Anna Sellars-Crous&#x;&#x;Anna Sellarès-Crous1†‡Arturo Martínez-Trejo,&#x;Arturo Martínez-Trejo2,3‡Natlia Arnalda-MuozNatàlia Arnalda-Muñoz2Giulia GattiGiulia Gatti4Miriam Villanueva-LpezMiriam Villanueva-López1Andrea Vergara-Gmez,,,Andrea Vergara-Gómez1,2,3,5Francesc Marco-Revert,,Francesc Marco-Reverté1,2,3Mateu Espasa-Soley,,Mateu Espasa-Soley1,2,3Jordi Vila-Estap,,,*Jordi Vila-Estapé1,2,3,5*
  • 1Department of Clinical Microbiology, Hospital Clínic, Barcelona, Spain
  • 2Barcelona Institute for Global Health (ISGlobal), Barcelona, Spain
  • 3School of Medicine and Health Sciences, University of Barcelona, Barcelona, Spain
  • 4Department of Surgical and Medical Sciences (DIMEC), Alma Mater Studiorum-University of Bologna, Bologna, Italy
  • 5Centro de Investigación Biomédica en Red (CIBER) de Enfermedades Infecciosas (CIBERINFEC), Instituto Salud Carlos III, Madrid, Spain

Introduction: Hospital-acquired pneumonia (HAP) is a serious infection affecting patients in the hospital setting.
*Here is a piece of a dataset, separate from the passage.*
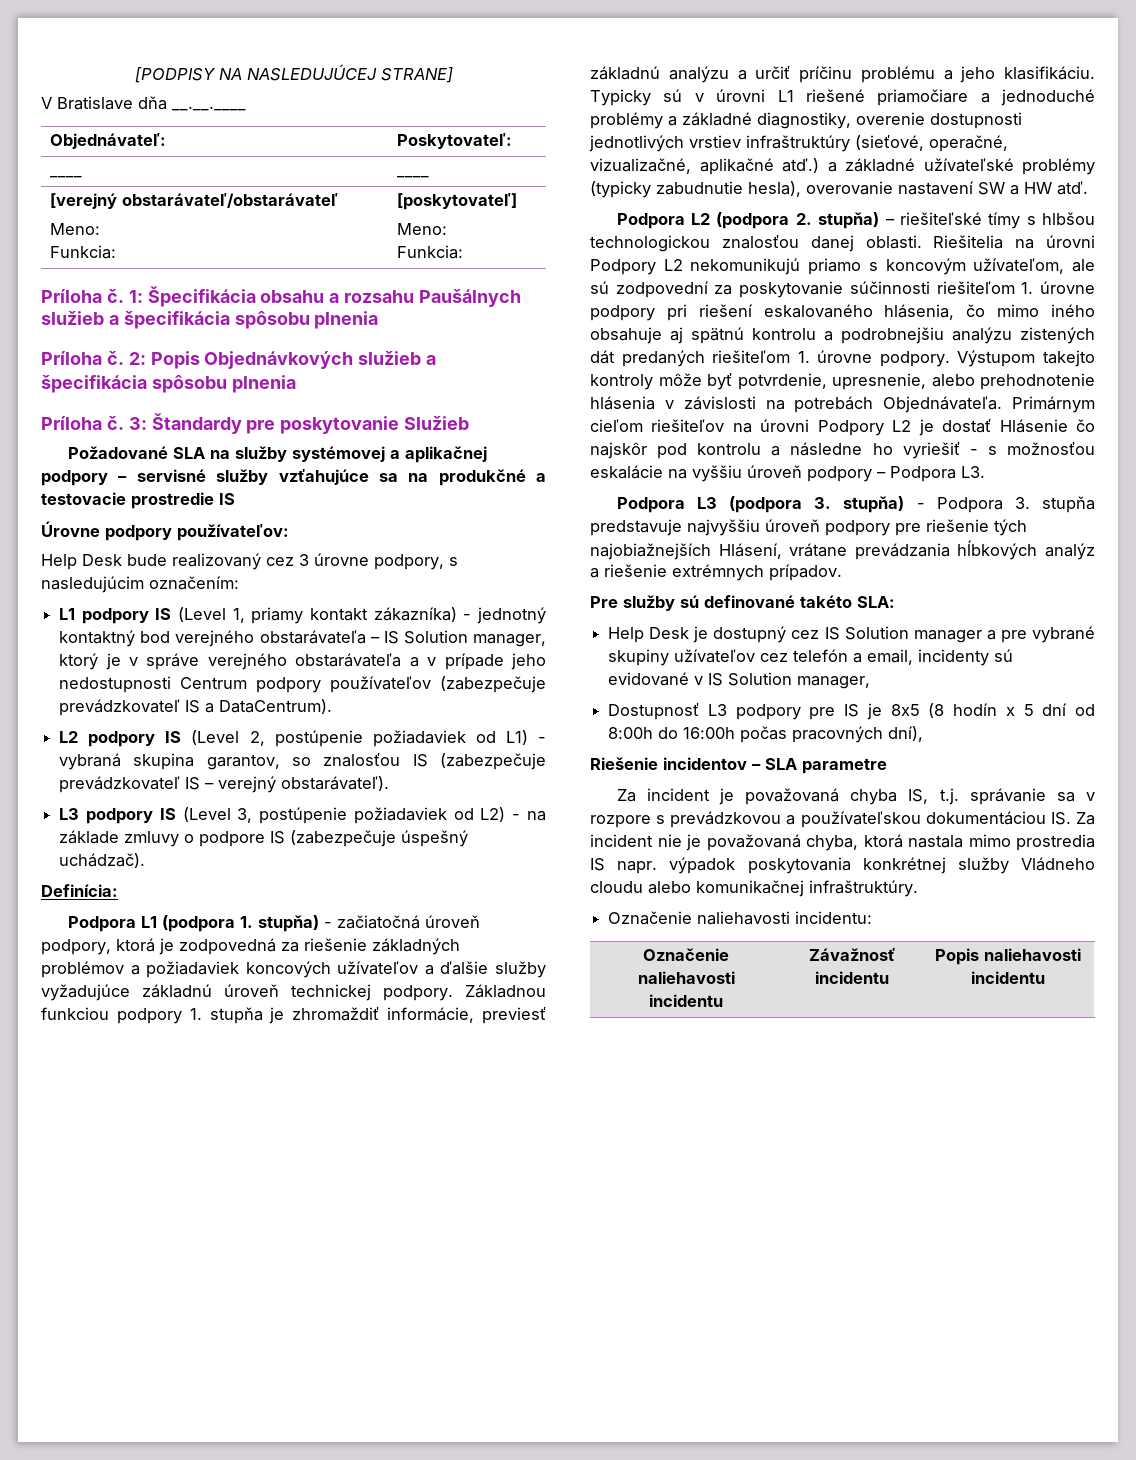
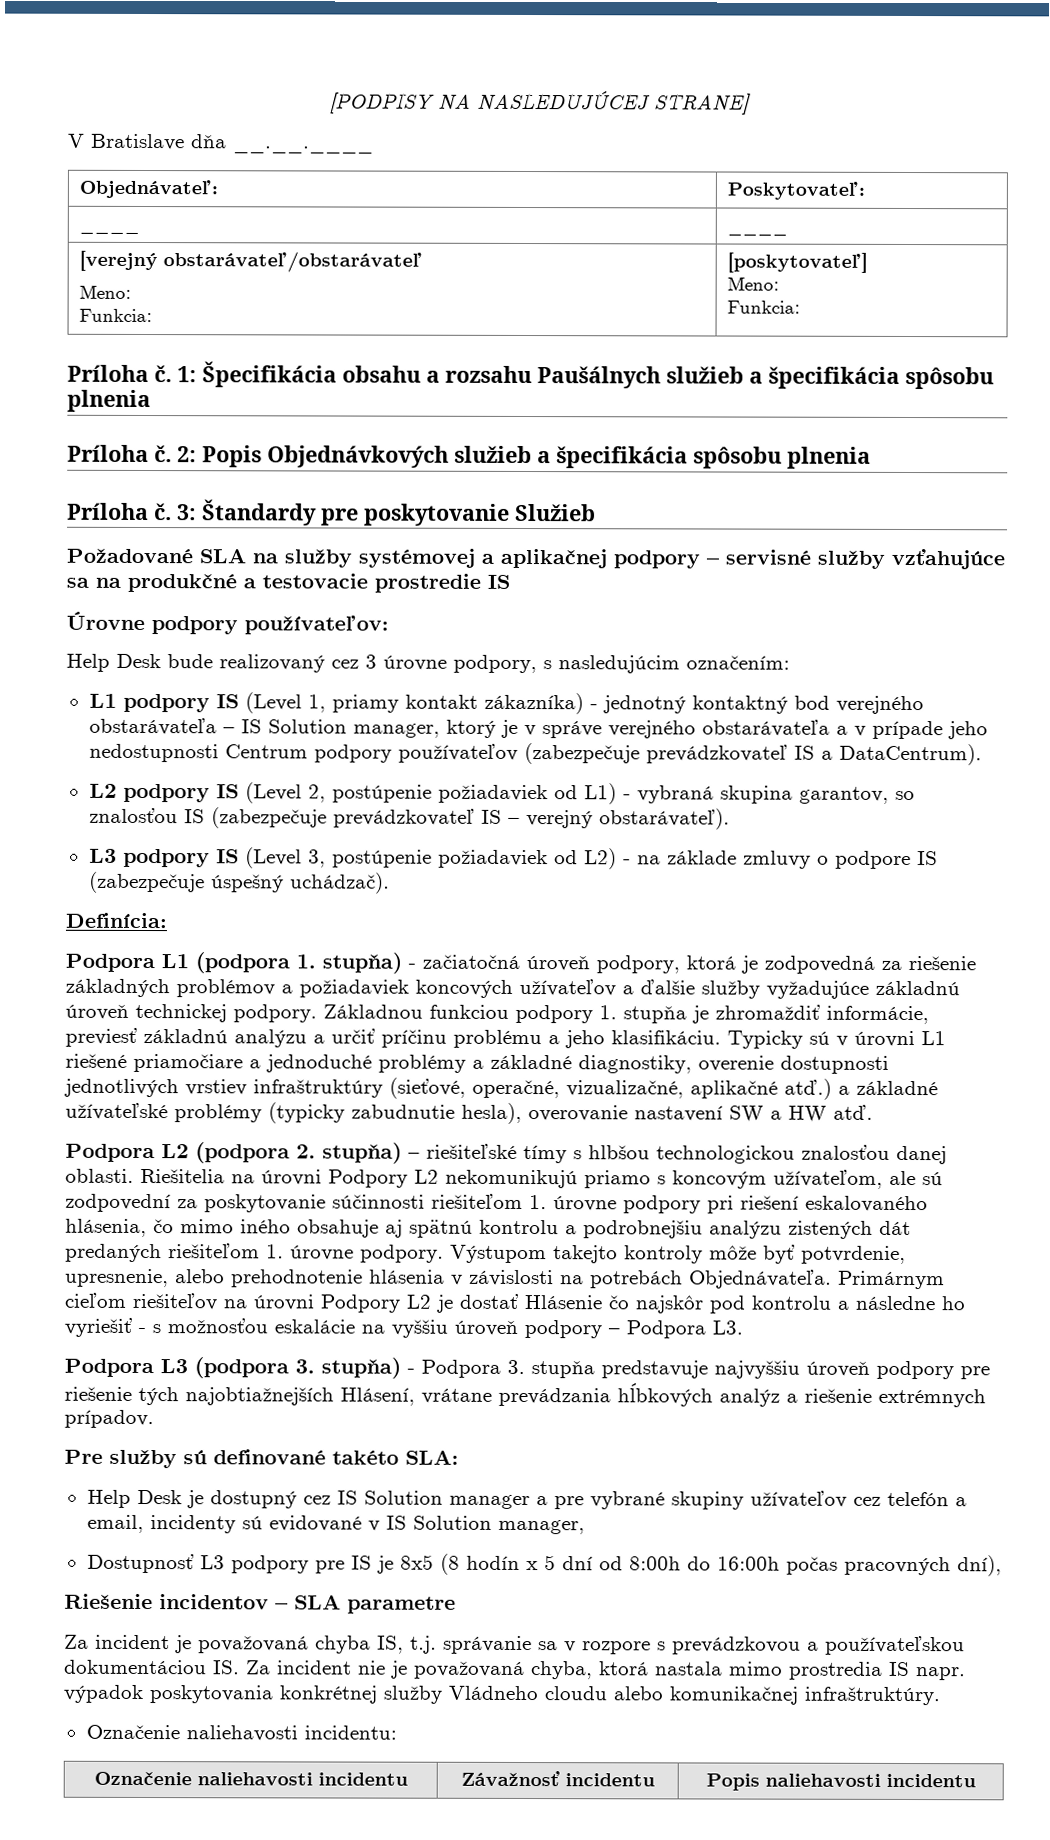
- Podpora L3 (podpora 3. stupňa) - Podpora 3. stupňa predstavuje najvyššiu úroveň podpory pre riešenie tých najobiažnejších Hlásení, vrátane prevádzania hĺbkových analýz a riešenie extrémnych prípadov.
+ Podpora L3 (podpora 3. stupňa) - Podpora 3. stupňa predstavuje najvyššiu úroveň podpory pre riešenie tých najobtiažnejších Hlásení, vrátane prevádzania hĺbkových analýz a riešenie extrémnych prípadov.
This study aimed to evaluate a novel multiplex detection method using loop-mediated isothermal amplification (LAMP) technology to identify six primary bacterial pathogens responsible for HAP directly from respiratory samples.

Methods: A total of 119 clinical samples were analyzed by LAMP technology, including mainly bronchoalveolar lavages, endotracheal aspirates, and bronchoaspirates.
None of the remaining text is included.